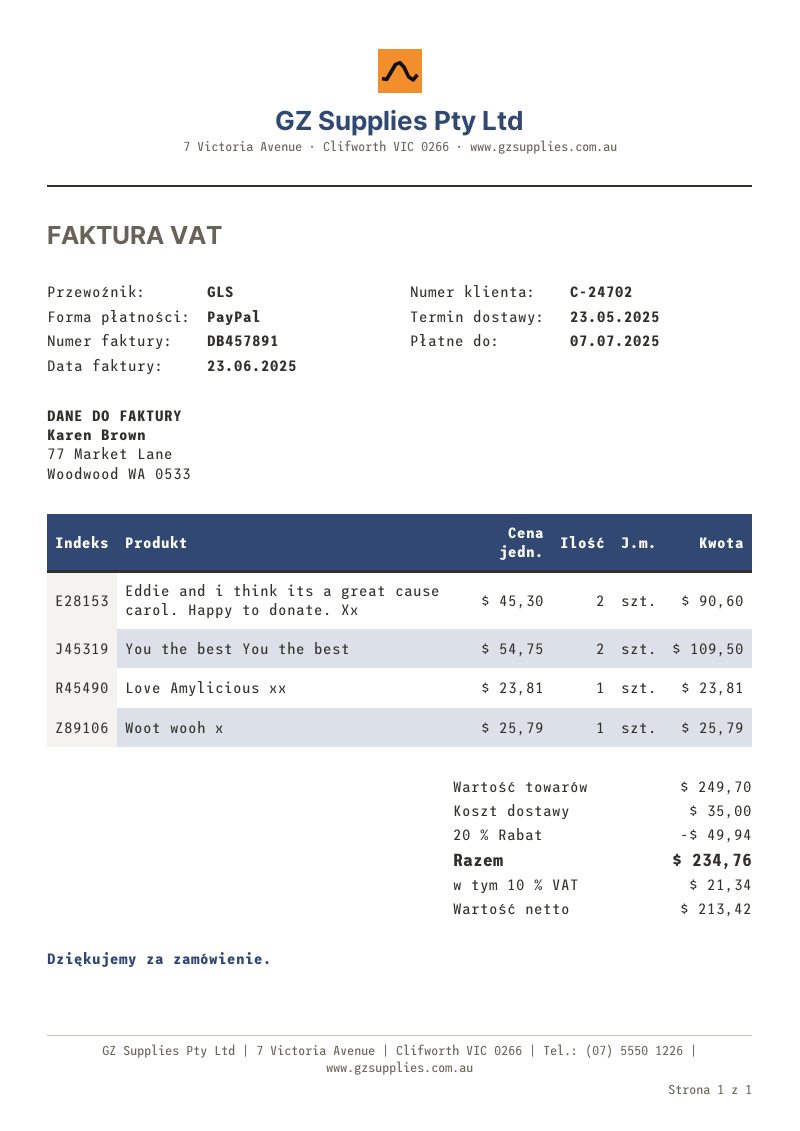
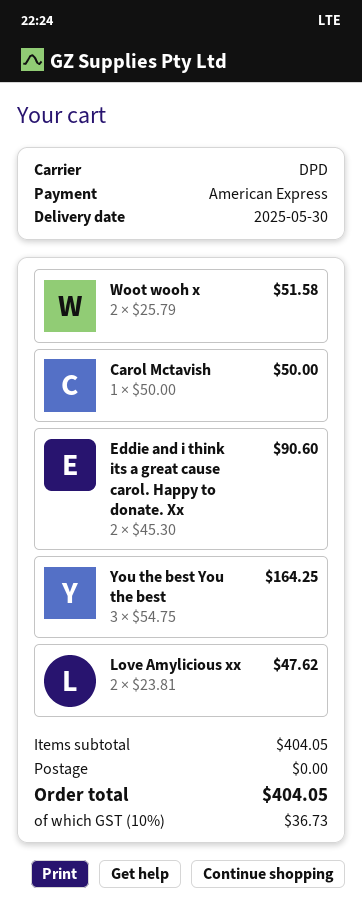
delivery date: 2025-05-23 -> 2025-05-30
payment method: PayPal -> American Express
shipping method: GLS -> DPD
You the best You the best: 2 x 54.75 = 109.50 -> 3 x 54.75 = 164.25
Love Amylicious xx: 1 x 23.81 = 23.81 -> 2 x 23.81 = 47.62
Woot wooh x: 1 x 25.79 = 25.79 -> 2 x 25.79 = 51.58
Carol Mctavish: none -> 1 x 50.00 = 50.00
subtotal: 249.70 -> 404.05
discount: 20% = 49.94 -> none
shipping: 35.00 -> 0.00
tax: 10% = 21.34 -> 10% = 36.73
total: 234.76 -> 404.05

◇ ◇ ◇ ◇ ◇

### TASK REQUIREMENTS
Each record above must be retyped exactly. Omit the pictures.

### REPLY TO THE EXERCISE
delivery date: 2025-05-23 -> 2025-05-30
payment method: PayPal -> American Express
shipping method: GLS -> DPD
You the best You the best: 2 x 54.75 = 109.50 -> 3 x 54.75 = 164.25
Love Amylicious xx: 1 x 23.81 = 23.81 -> 2 x 23.81 = 47.62
Woot wooh x: 1 x 25.79 = 25.79 -> 2 x 25.79 = 51.58
Carol Mctavish: none -> 1 x 50.00 = 50.00
subtotal: 249.70 -> 404.05
discount: 20% = 49.94 -> none
shipping: 35.00 -> 0.00
tax: 10% = 21.34 -> 10% = 36.73
total: 234.76 -> 404.05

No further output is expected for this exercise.